In bestowing the award to Ali, President George W. Bush praised the boxer as “a fierce fighter and a man of peace.”

“When you say the greatest of all time is in the room, everyone knows who you mean,” Bush said. “It’s quite a claim to make. But as Muhammad Ali once said, it’s not bragging if you can back it up. And this man backed it up.”

The award wasn’t without controversy — several members of the Veterans of Foreign Wars complained because the anti-war icon was receiving the award, ESPN reported at the time.

Taking on Trump’s Muslim ban

Presumptive GOP nominee Donald Trump made headlines in December when he called for temporarily banning Muslims from entering the United States, earning the ire of Ali, perhaps still the best-known Muslim public figure in the country.

“We as Muslims have to stand up to those who use Islam to advance their own personal agenda,” Ali told NBC News in a statement. “They have alienated many from learning about Islam.
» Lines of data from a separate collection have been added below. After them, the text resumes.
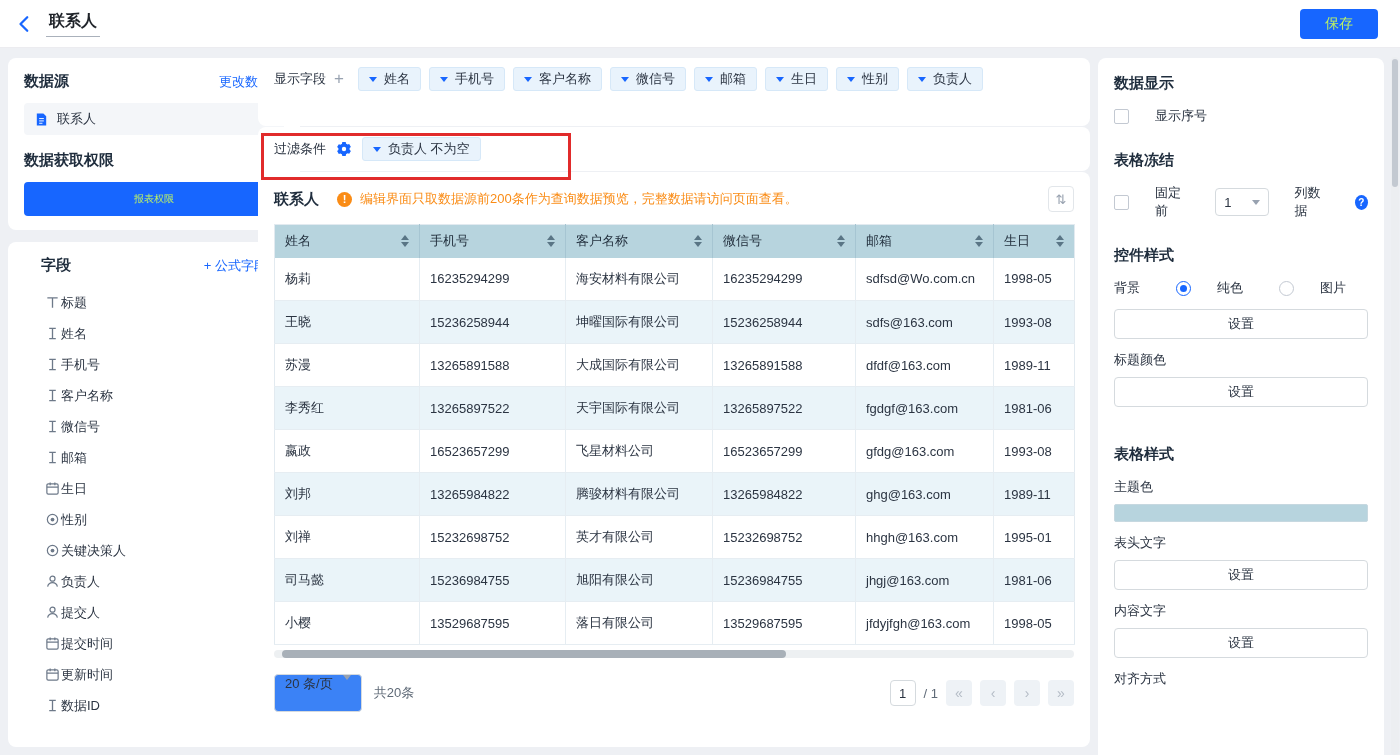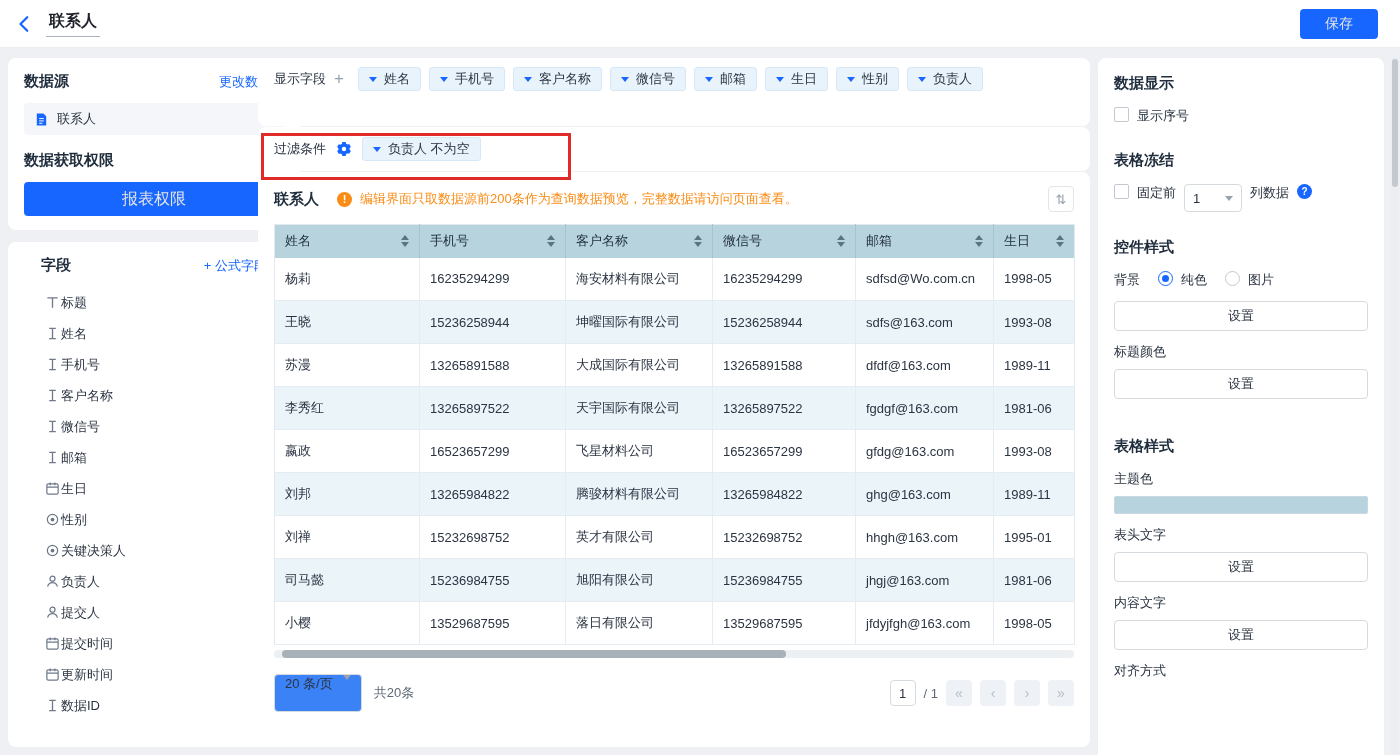--- a/index.html
+++ b/index.html
@@ -9,35 +9,35 @@
   .card{background:#fff;border-radius:8px}
 
   
   .topbar{position:absolute;left:0;top:0;width:1400px;height:48px;background:#fff;
     border-bottom:1px solid #ececf0;display:flex;align-items:center;justify-content:space-between;
     padding:0 16px;z-index:5}
   .topbar-left{display:flex;align-items:center;gap:12px}
   .back{display:flex;align-items:center;cursor:pointer}
   .page-title{font-size:16px;font-weight:bold;color:#1f2329;border-bottom:1px solid #aab1bb;
     padding:0 3px 4px;cursor:text}
-  .btn-primary{background:var(--accent,#1766ff);color:#e5e5e5;border:none;border-radius:4px;
+  .btn-primary{background:var(--accent,#1766ff);color:#bef264;border:none;border-radius:4px;
     font-size:14px;cursor:pointer;font-family:Liberation Mono, monospace}
   .save-btn{width:78px;height:30px;margin-right:6px}
 
   
   .left-col{position:absolute;left:8px;top:58px;bottom:8px;width:292px;display:flex;
     flex-direction:column;gap:12px}
   .ds-card{padding:14px 16px;flex:none}
   .card-head{display:flex;align-items:center;justify-content:space-between;margin-bottom:12px}
   .sec-title{font-size:15px;font-weight:bold;color:#1f2d3d}
   .link{color:var(--accent,#1766ff);cursor:pointer;font-size:13px;text-decoration:none;white-space:nowrap}
   .ds-item{display:flex;align-items:center;gap:8px;background:#f4f6f9;border-radius:4px;height:32px;
     padding:0 10px;margin-bottom:16px;cursor:pointer}
   .perm-title{margin-bottom:12px}
-  .block-btn{display:block;width:100%;height:34px;font-size:16px}
+  .block-btn{display:block;width:100%;height:34px;font-size:10px}
   .fields-card{flex:1;padding:14px 33px;overflow:hidden}
   .field-item{display:flex;align-items:center;gap:1px;height:31px;border-radius:4px;
     padding:0 4px;cursor:pointer;color:#2b3442}
   .field-icon{width:15px;height:15px;display:flex;color:#6d7989;flex:none}
   .fsvg{width:15px;height:15px}
 
   
   .center-col{position:absolute;left:258px;top:58px;bottom:8px;width:832px;display:flex;
     flex-direction:column;gap:1px}
   .df-card{flex:none;height:68px;padding:9px 16px;display:flex;align-items:flex-start}
@@ -90,21 +90,21 @@
     display:flex;align-items:center;justify-content:center;padding:0 6px;cursor:pointer}
   .page-of{color:#5f6a77}
   .nav-btn{width:26px;height:26px;background:#eef2f6;border:none;border-radius:4px;color:#b4bcc6;
     font-size:14px;cursor:pointer;font-family:inherit}
 
   
   .right-col{position:absolute;left:1098px;top:58px;width:286px;height:697px;overflow:hidden}
   .right-card{height:730px;padding:16px;overflow:hidden}
   .rsec-title{font-size:15px;font-weight:bold;color:#1f2d3d;margin:26px 0 14px}
   .rsec-title.first{margin-top:0}
-  .crow{display:flex;gap:8px;margin-bottom:12px}
+  .crow{display:flex;align-items:center;gap:26px;margin-bottom:12px}
   .checkbox{width:15px;height:15px;border:1px solid #c3c9d2;border-radius:2px;background:#fff;
     flex:none;cursor:pointer}
   .num-input{width:64px;height:28px;border:1px solid #d5dade;border-radius:4px;background:#fff;
     padding:0 6px;font-family:inherit;font-size:13px}
   .mini-select{width:58px;height:28px;border:1px solid #d5dade;border-radius:4px;background:#fff;
     display:flex;align-items:center;justify-content:space-between;padding:0 8px;cursor:pointer}
   .help-icon{width:15px;height:15px;border-radius:50%;background:var(--accent,#1766ff);color:#fff;
     font-size:10px;font-weight:bold;display:flex;align-items:center;justify-content:center;cursor:pointer}
   .radio{width:15px;height:15px;border-radius:50%;border:1px solid #c3c9d2;background:#fff;flex:none;
     display:flex;align-items:center;justify-content:center;cursor:pointer}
True Muslims know or should know that it goes against our religion to try and force Islam on anybody.”

Crusader for a cure

Ali was diagnosed with Parkinson’s in the early 1980s, and quickly became an advocate for research against the degenerative brain disease. In 1997, he helped open the Muhammad Ali Parkinson Center in Phoenix to help people with the disease.

Five years later, he and actor Michael J. Fox traveled to Capitol Hill to attend a congressional hearing to appeal for more money to support research. Ali, whose speech by then had become severely limited by his condition, was accompanied by his wife, Lonnie.

“Time is of essence,” Lonnie Ali said. “People with Parkinson’s don’t have any time to waste. This tragic underfunding may lead to missed opportunities to better treatment or even for a cure.”